_Source records_:
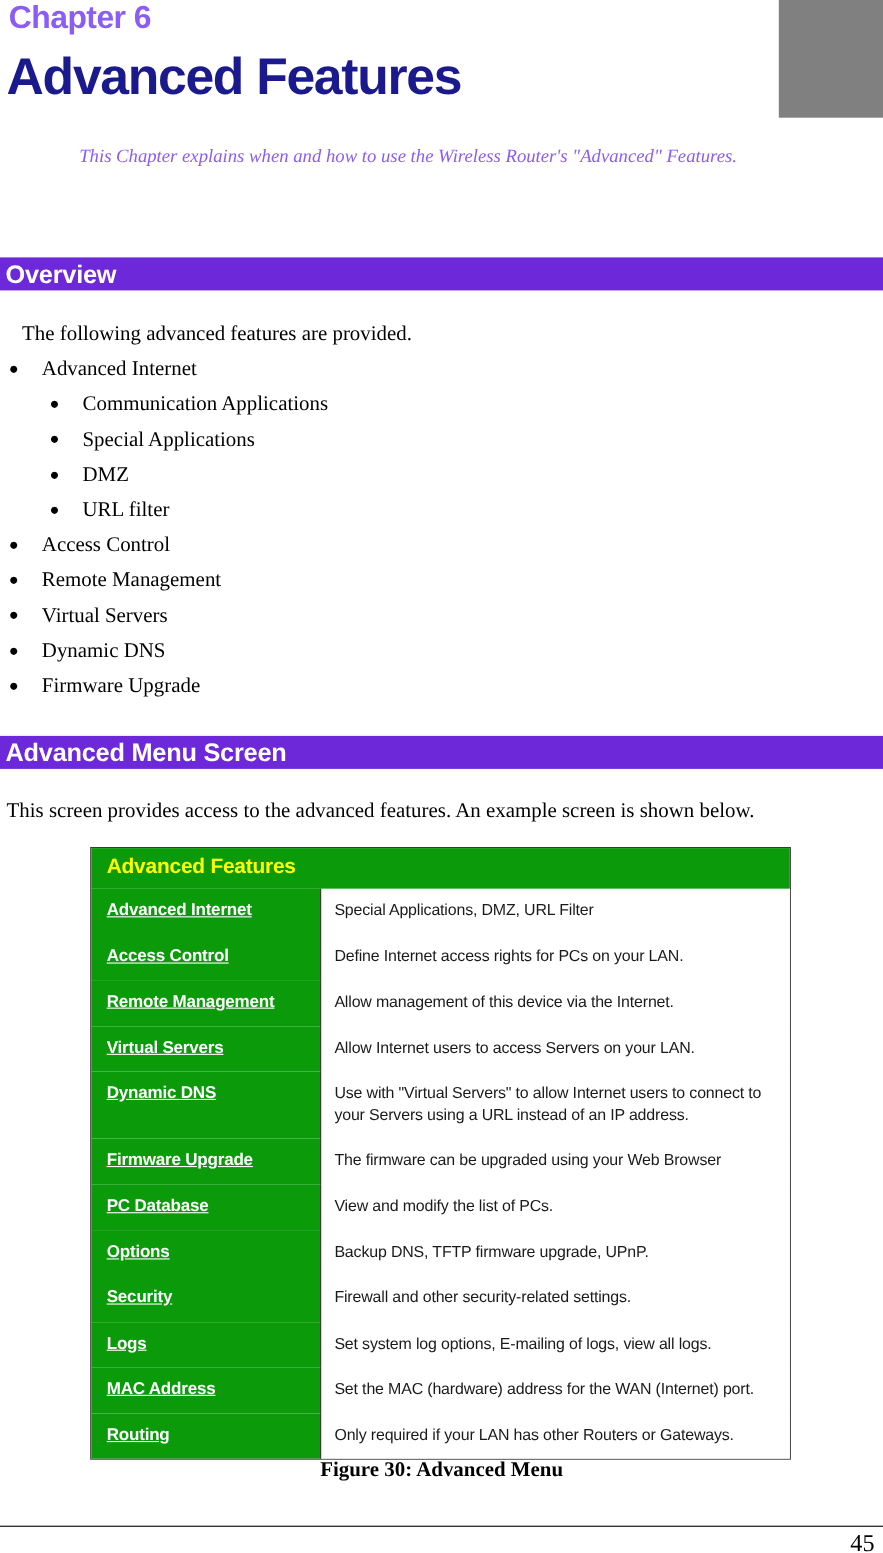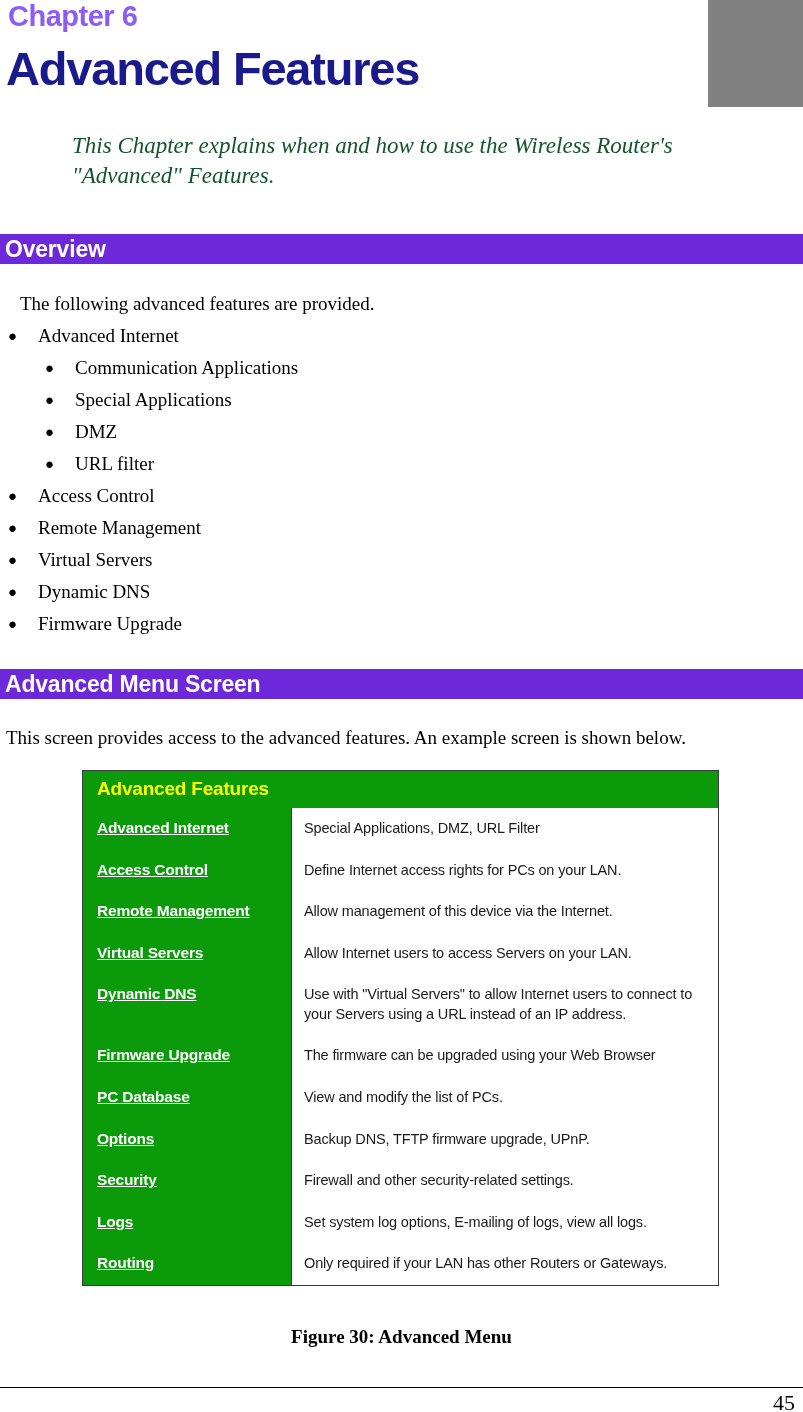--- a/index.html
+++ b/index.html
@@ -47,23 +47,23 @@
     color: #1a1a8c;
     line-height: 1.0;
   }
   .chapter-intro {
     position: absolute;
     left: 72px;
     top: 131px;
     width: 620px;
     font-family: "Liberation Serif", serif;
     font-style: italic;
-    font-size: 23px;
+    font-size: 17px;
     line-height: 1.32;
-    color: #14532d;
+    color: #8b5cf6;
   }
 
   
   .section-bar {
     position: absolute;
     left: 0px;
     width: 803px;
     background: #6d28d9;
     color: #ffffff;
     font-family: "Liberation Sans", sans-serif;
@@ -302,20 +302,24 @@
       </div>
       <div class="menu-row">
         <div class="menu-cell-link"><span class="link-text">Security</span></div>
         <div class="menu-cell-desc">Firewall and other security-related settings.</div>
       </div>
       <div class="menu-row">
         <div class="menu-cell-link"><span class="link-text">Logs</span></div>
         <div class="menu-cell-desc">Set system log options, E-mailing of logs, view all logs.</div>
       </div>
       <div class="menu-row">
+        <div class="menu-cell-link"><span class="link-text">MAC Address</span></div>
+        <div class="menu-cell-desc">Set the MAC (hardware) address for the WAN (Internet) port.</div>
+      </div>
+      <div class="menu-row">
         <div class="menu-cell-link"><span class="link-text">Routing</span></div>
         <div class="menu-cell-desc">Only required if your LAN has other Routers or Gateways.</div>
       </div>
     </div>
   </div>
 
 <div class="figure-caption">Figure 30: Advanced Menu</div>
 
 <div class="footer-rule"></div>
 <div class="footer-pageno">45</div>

_What you need to do_: Return every line of the listing above that contains "link".

_Exercise response_:
         <div class="menu-cell-link"><span class="link-text">Security</span></div>
         <div class="menu-cell-link"><span class="link-text">Logs</span></div>
+        <div class="menu-cell-link"><span class="link-text">MAC Address</span></div>
         <div class="menu-cell-link"><span class="link-text">Routing</span></div>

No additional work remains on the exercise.